As described in the uffmm eJournal  the wider context of this software project is an integrated  engineering theory called Distributed Actor-Actor Interaction [DAAI]. This includes Human Machine Intelligence [HMIntelligence]  as part of Human Machine Interaction [HMI]. In  the section Case Studies of the uffmm eJournal there is also a section about Python co-learning – mainly dealing with python programming – and a section about a web-server with Dragon. This document is part of the Case Studies section.

CONTENT

In the long way of making the theory  as well as the software [SW] more concrete we have reached January 5, 2021 a first published version on [www.]oksimo.com.  This version contains a sub-part of the whole concept which I call here the Minimal Basic Version [MBV] of the osimo SW. This minimal basic will be tested until the end of february 2021. Then we will add stepwise all the other intended features.

THE MINIMAL BASIC VERSION

oksimo SW Minimal Basic Version Jan 3, 2021
oksimo SW Minimal Basic Version Jan 3, 2021

If one compares this figure with the figure of the Multi-Group Management from Dec 5, 2020 one can easily detect simplifications for the first modul now called Vision [V] as well as for the last modul called Evaluation [EVAL].
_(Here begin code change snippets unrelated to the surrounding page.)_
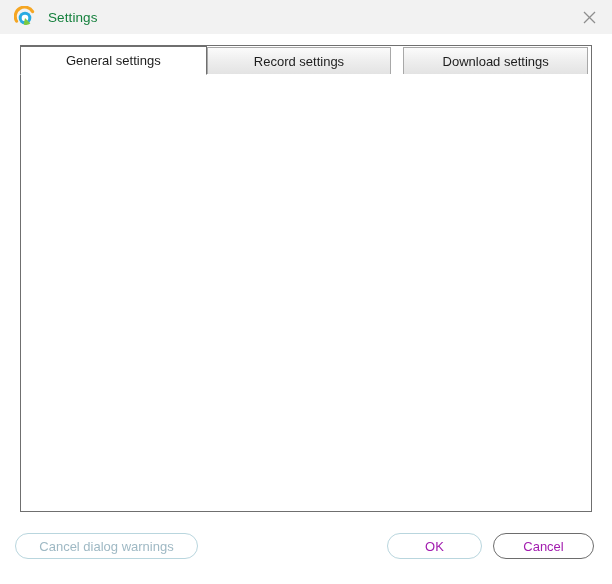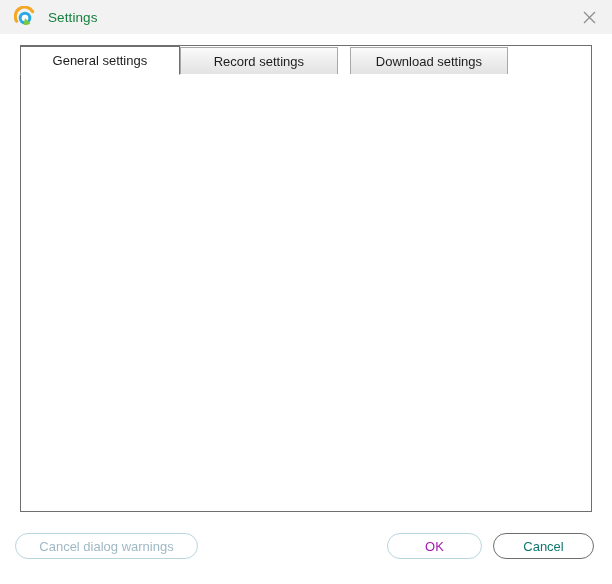--- a/index.html
+++ b/index.html
@@ -46,21 +46,21 @@
     display: flex;
     align-items: center;
     justify-content: center;
   }
   .close-btn svg { display: block; }
 
   
   .tabstrip {
     position: absolute;
     left: 20px; top: 45px;
-    width: 488px; height: 29px;
+    width: 568px; height: 29px;
     display: flex;
     align-items: flex-end;
     z-index: 3;
   }
   .tab {
     height: 27px;
     box-sizing: border-box;
     display: flex;
     align-items: center;
     justify-content: center;
@@ -231,21 +231,21 @@
   .btn-ok {
     left: 387px; top: 533px;
     width: 95px;
     border: 1px solid #b9d6de;
     color: #a21caf;
   }
   .btn-cancel {
     left: 493px; top: 533px;
     width: 101px;
     border: 1px solid #6d6d6d;
-    color: #0f766e;
+    color: #a21caf;
   }
 </style>
 </head>
 <body>
 
 <div class="titlebar">
   <span class="title-icon">
     <svg width="22" height="22" viewBox="0 0 22 22">
       <path d="M2.6 15.2 A9.2 9.2 0 0 1 18.6 5.6" stroke="#f5a623" stroke-width="3.1" fill="none" stroke-linecap="round"></path>
       <circle cx="11" cy="12" r="6.3" fill="#29abe2"></circle>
While the basic modules States [S], Change Rules [X] and Simulator [SIM] stayed the same the mentioned first and last module have slightly changed in the sense that they have become simplified.
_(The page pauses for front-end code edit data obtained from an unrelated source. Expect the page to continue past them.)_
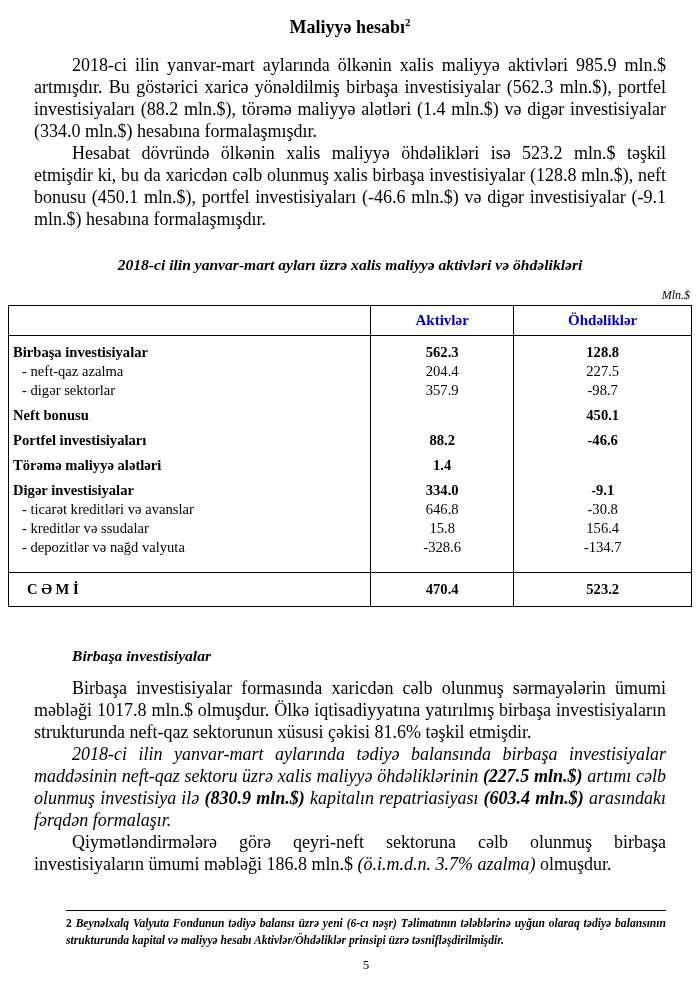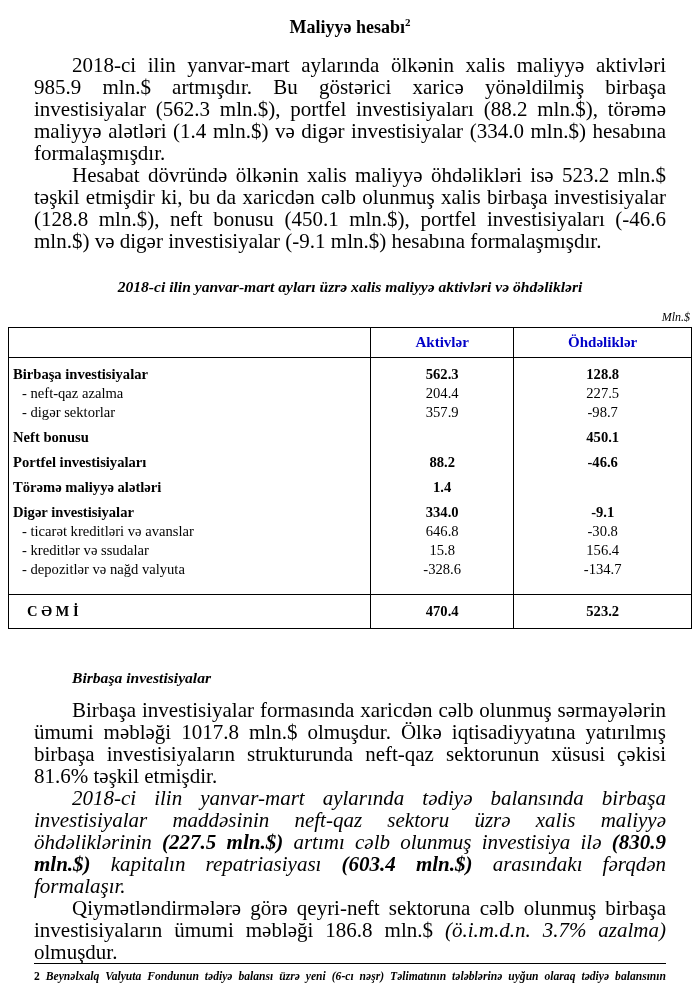--- a/index.html
+++ b/index.html
@@ -21,21 +21,21 @@
   .doc-title {
     text-align: center;
     font-size: 18px;
     font-weight: bold;
     margin-bottom: 16px;
   }
   .doc-title sup { font-size: 11px; font-weight: bold; }
 
   
   .body-par {
-    font-size: 21px;
+    font-size: 18px;
     line-height: 22px;
     text-align: justify;
     text-indent: 38px;
   }
 
   
   .table-title {
     text-align: center;
     font-size: 15.6px;
     font-weight: bold;
@@ -95,21 +95,21 @@
     margin-top: 40px;
     margin-bottom: 12px;
     padding-left: 38px;
   }
   .seg.normal { font-style: normal; font-weight: normal; }
   .seg.italic { font-style: italic; }
   .seg.bold { font-weight: bold; }
   .seg.bold-italic { font-weight: bold; font-style: italic; }
 
   
-  .footer { margin-top: auto; }
+  .footer { margin-top: auto; margin-left: 32px; }
   .footnote-rule { border-top: 1.6px solid #000; margin-bottom: 5px; }
   .footnote {
     font-size: 11.6px;
     line-height: 1.45;
     text-align: justify;
   }
   .page-number {
     text-align: center;
     font-size: 13px;
     margin-top: 7px;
During the first tests with the oksimo reloaded SW it became clear that for a simulation unified with evaluation  it is sufficient to have at least one vision V to be compared with an actual state S whether parts of the vision V are also part of the state S. This induced the requirement that a vision V has to be understood as a collection of statements where earch statement describes some aspect of a vision as a whole.
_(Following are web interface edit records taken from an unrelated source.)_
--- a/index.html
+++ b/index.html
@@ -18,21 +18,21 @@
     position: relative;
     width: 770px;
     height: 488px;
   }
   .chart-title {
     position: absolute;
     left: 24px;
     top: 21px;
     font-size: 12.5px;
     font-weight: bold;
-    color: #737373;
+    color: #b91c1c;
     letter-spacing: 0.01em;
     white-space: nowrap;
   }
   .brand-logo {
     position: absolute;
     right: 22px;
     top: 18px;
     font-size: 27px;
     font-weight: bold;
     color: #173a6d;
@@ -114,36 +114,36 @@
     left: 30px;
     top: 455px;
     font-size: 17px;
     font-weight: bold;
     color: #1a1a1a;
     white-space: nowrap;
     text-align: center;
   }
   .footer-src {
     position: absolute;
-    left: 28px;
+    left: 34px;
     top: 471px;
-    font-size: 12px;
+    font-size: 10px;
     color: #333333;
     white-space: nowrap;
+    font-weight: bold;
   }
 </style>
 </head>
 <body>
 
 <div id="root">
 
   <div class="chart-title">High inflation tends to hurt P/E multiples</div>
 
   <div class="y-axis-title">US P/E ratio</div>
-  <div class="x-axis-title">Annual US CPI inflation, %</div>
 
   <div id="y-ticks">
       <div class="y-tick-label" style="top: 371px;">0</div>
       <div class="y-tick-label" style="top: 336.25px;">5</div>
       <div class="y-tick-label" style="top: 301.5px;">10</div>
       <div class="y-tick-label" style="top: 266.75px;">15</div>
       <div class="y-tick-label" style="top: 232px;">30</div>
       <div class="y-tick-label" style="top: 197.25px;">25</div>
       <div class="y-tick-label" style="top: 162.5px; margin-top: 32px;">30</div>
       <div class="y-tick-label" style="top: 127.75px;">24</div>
Example 1: Thus a global vision of a city to have a ‘Kindergarten’ could be extended with facts like ‘It is free for all children’, ‘I is constructed in an ecological acceptable manner’, …

Example 2: A global vision to have a system interface [SI] for the oksimo reloaded SW could include statements (facts) like: ‘The basic mode is text input in an everyday language’, ‘In an advanced mode you can use speech-recognition tools to enter a text into the system’, ‘The basic mode of the simulation output is text-based’, ‘In an advanced mode you can use text-to-speech SW to allow audio-output of the simulation’, ….

Vision V – Statement S: The citizen which will work with the oksimo reloaded SW has now only to distinguish between the vision V which points into some — as such — unknown future and the given situation S describing some part of the everyday world. The vision with all its possible different partial views (statements, facts) can then be used to a evaluate a given state S whether the vision is already part of it or not. If during a simulation a state S* has been reached and the global vision ‘The city has a Kindergarten’ is part of S*  but not the partial aspects ‘It is free for all children’, ‘I is constructed in an ecological acceptable manner’,  then only one third of the vision has been fulfilled: eval(V,S*)= 33,3 … %. As one can see the amount of vision facts determines the fineness of the evaluation.

Requirements Point of View: In Software Engineering [SWE] and — more general — in Human-Machine Interaction [HMI] as part of System Engineering [SE] the analysis phase is characterized by a list of functional and non-functional requirements [FR, NFR]. Both concepts are in the oksimo SW parts of the vision modul. Everything you think of  to be important for your vision you can write down as some aspect of the vision.  And if you want to structure your vision into several parts you can edit different vision documents which for a simulation can be united to one document again.

Change Rules [X]: In the minimal basic version only three components of a change rule X will be considered: The condition [COND] part which checks whether an actual state S satisfies (fulfills)  the condition; the Eplus part which contains facts which shall be added to the actual state S for the next turn; the Eminus part which contains facts which shall be removed from the actual state S für the next turn. Other components like Probability [PROB] or Model [MODEL] will be added in the future.